Abramovich recebeu muitas respostas às suas declarações. Um dos contrapontos de maior repercussão foi a reportagem You can be a mother and still be a successful artist, publicada no Artsy, que reuniu depoimentos de artistas como a fotógrafa Laurie Simmons, a pintora Nikki Maloof e a escultora Diana Al-Hadid. A reação coletiva evidenciava que uma ferida havia sido cutucada. Várias respostas de mães artistas, naquele momento, também sublinhavam certa dose de heroísmo em suas próprias trajetórias. Sabemos, afinal, que a mulher, com ou sem filhos, ainda é cobrada – descarada ou sutilmente – a dar explicações de porque se arvora a ter vida pública. Sinto meus dedos correrem na superfície de um assunto que requer delicadeza. Eu sonhava em ter filhos aos montes e hoje, aos 28, penso como nunca nas implicações sobre meu árduo trabalho. O dilema que envolve maternidade, vida profissional e vida criativa não é obrigatório, mas tampouco é leviano quando ele existe. No ensaio Contra os filhos, a escritora Lina Meruane, em meio ao seu ataque à cultura da maternidade compulsória, descreve com pragmatismo a dificuldade de conciliar a rotina materna à rotina artística.
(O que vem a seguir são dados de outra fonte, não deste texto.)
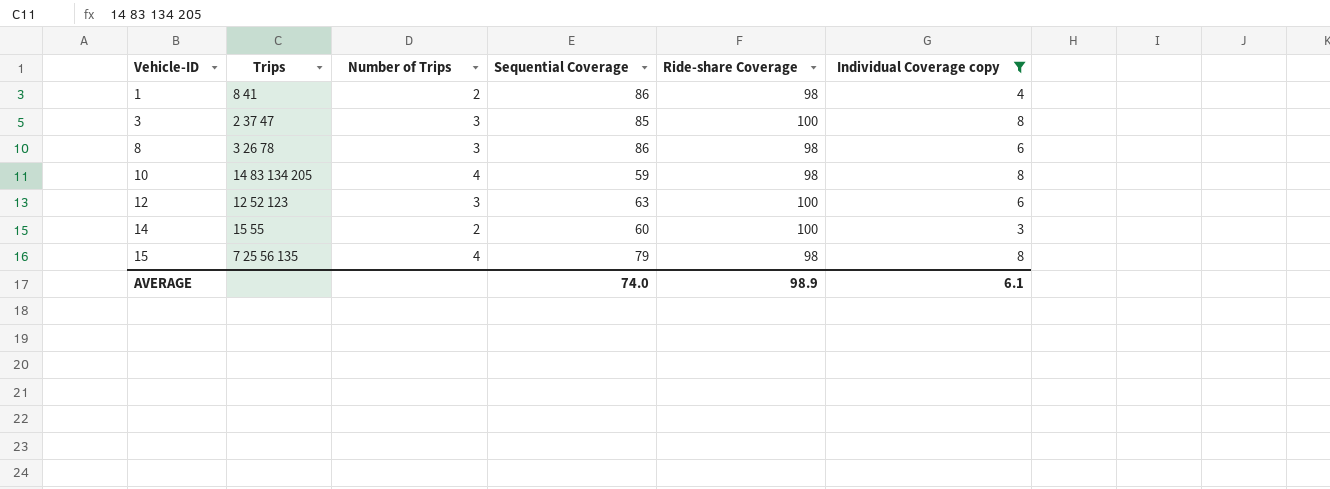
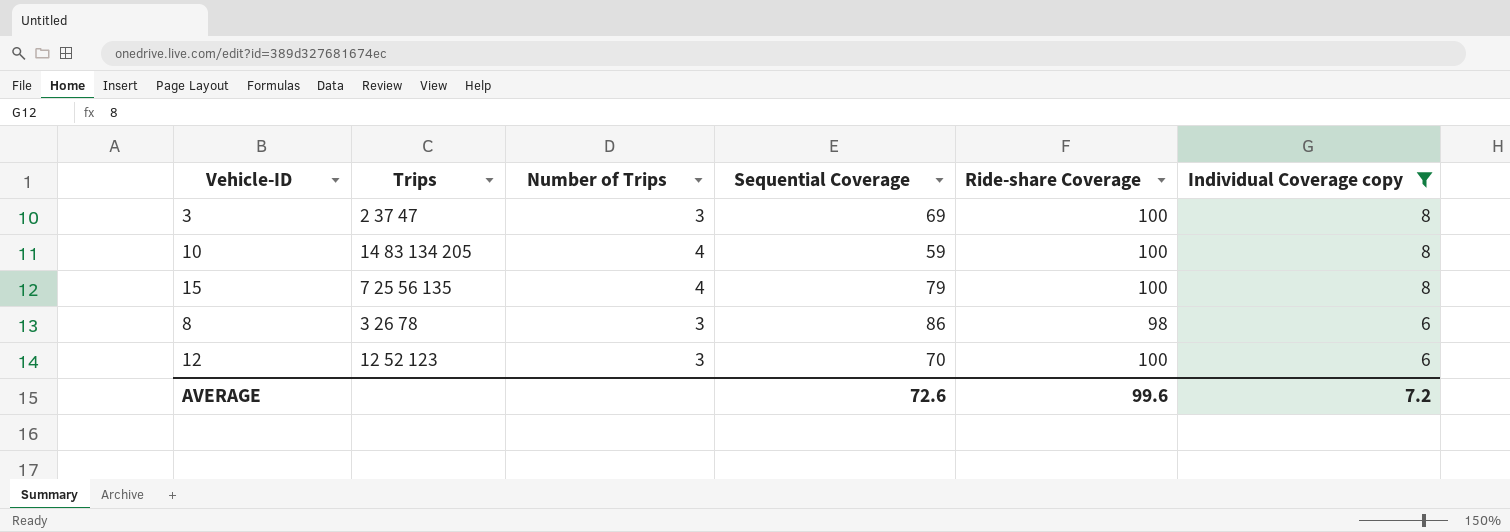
row order: Vehicle-ID ascending -> Individual Coverage copy descending
row 1: 8 41 | 2 | 86 | 98 | 4 -> none
row 14: 15 55 | 2 | 60 | 100 | 3 -> none
3 | Sequential Coverage: 85 -> 69
10 | Ride-share Coverage: 98 -> 100
15 | Ride-share Coverage: 98 -> 100
12 | Sequential Coverage: 63 -> 70
AVERAGE | Sequential Coverage: 74.0 -> 72.6
AVERAGE | Ride-share Coverage: 98.9 -> 99.6
AVERAGE | Individual Coverage copy: 6.1 -> 7.2

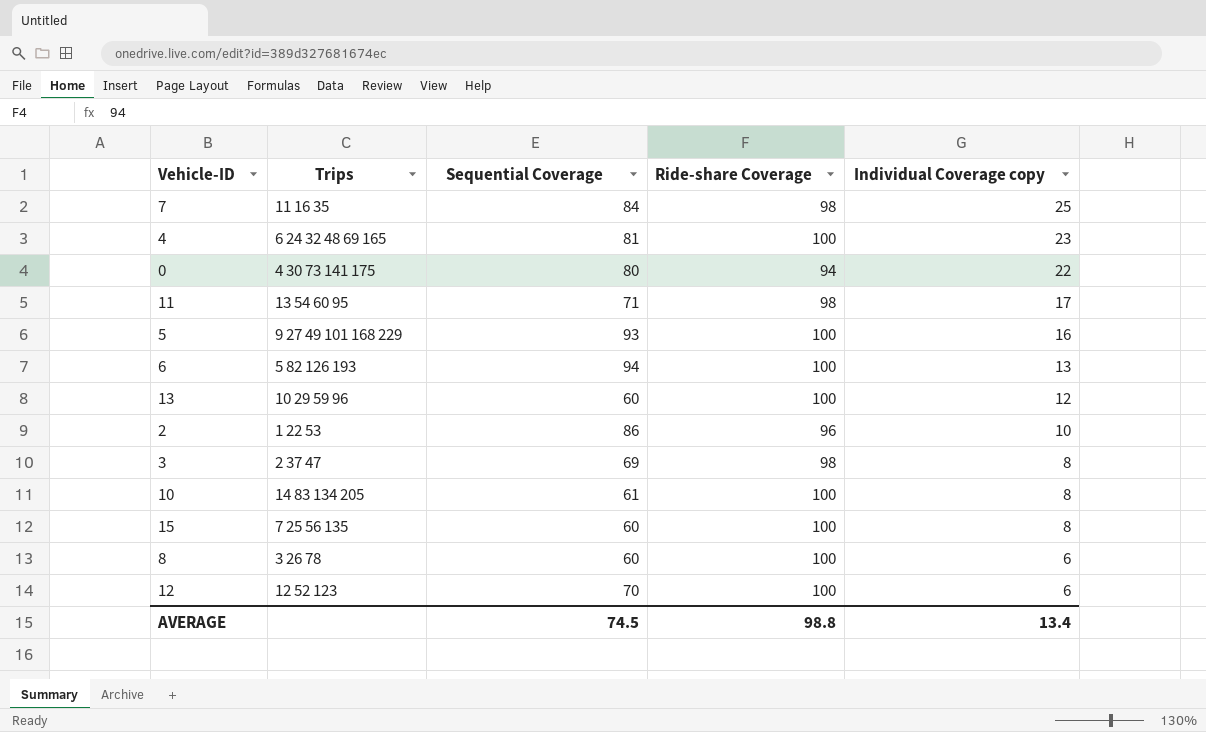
filter: Individual Coverage copy <= 8 -> none
column Number of Trips | position: 3 -> none
3 | Ride-share Coverage: 100 -> 98
10 | Sequential Coverage: 59 -> 61
15 | Sequential Coverage: 79 -> 60
8 | Sequential Coverage: 86 -> 60
8 | Ride-share Coverage: 98 -> 100
AVERAGE | Sequential Coverage: 72.6 -> 74.5
AVERAGE | Ride-share Coverage: 99.6 -> 98.8
AVERAGE | Individual Coverage copy: 7.2 -> 13.4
Para ela, que escolheu não ser mãe, enquanto as “criadoras-sem-filhos” exercem, de forma simultânea ou alternada, o trabalho assalariado e o trabalho criativo (usualmente mal remunerado), as “criadoras-com-filhos” assumem uma terceira atividade ainda mais demandante. “Se para a criadora-sem-filhos ter dois trabalhos é pesado e interfere na sua obra, para a outra, com filhos, as horas do dia se mostram insuficientes porque, ao horário assalariado, é preciso acrescentar a implacável rotina materna e então: de onde tirar o espaço temporal e mental para o ofício criativo?” Dito isso, antecipo a questão central desta reportagem: o impacto da maternidade nos processos criativos. Dediquei estes parágrafos iniciais a uma aproximação arredia do meu assunto, por meio de referências a não mães, que precisam estar sempre justificando para o mundo os seus não filhos. A partir daqui, é com as escritoras mães que começo a conversar.
Literatura e maternidade
O tema da maternidade ganhou nova evidência no meio literário recentemente. Enquanto observamos um debate mais amplo, sobretudo nas redes sociais, sobre maternagem, gestação, parto, violência obstétrica, puerpério, amamentação, rede de apoio, paternidade e criação dos filhos – uma articulação, política inclusive, que vejo com bem mais entusiasmo que a ensaísta Lina Meruane –, algumas escritoras contemporâneas de destaque se tornaram mães e escreveram textos que constelavam essa experiência. Marília Garcia publicou o poema Nave mãe na revista Piauí (set/19, edição 156), uma mixagem de vozes que reagem ou dão palpites diante da gravidez alheia. Maria Carolina Fenati, em A infância prometida desde a anunciação até a chegada ao mundo da filha, que pode ser conferido na terceira edição da revista Gratuita. Mônica de Aquino lançou “Continuar a nascer “, livro desenvolvido enquanto gastava seu bebê, a partir das impressões do corpo.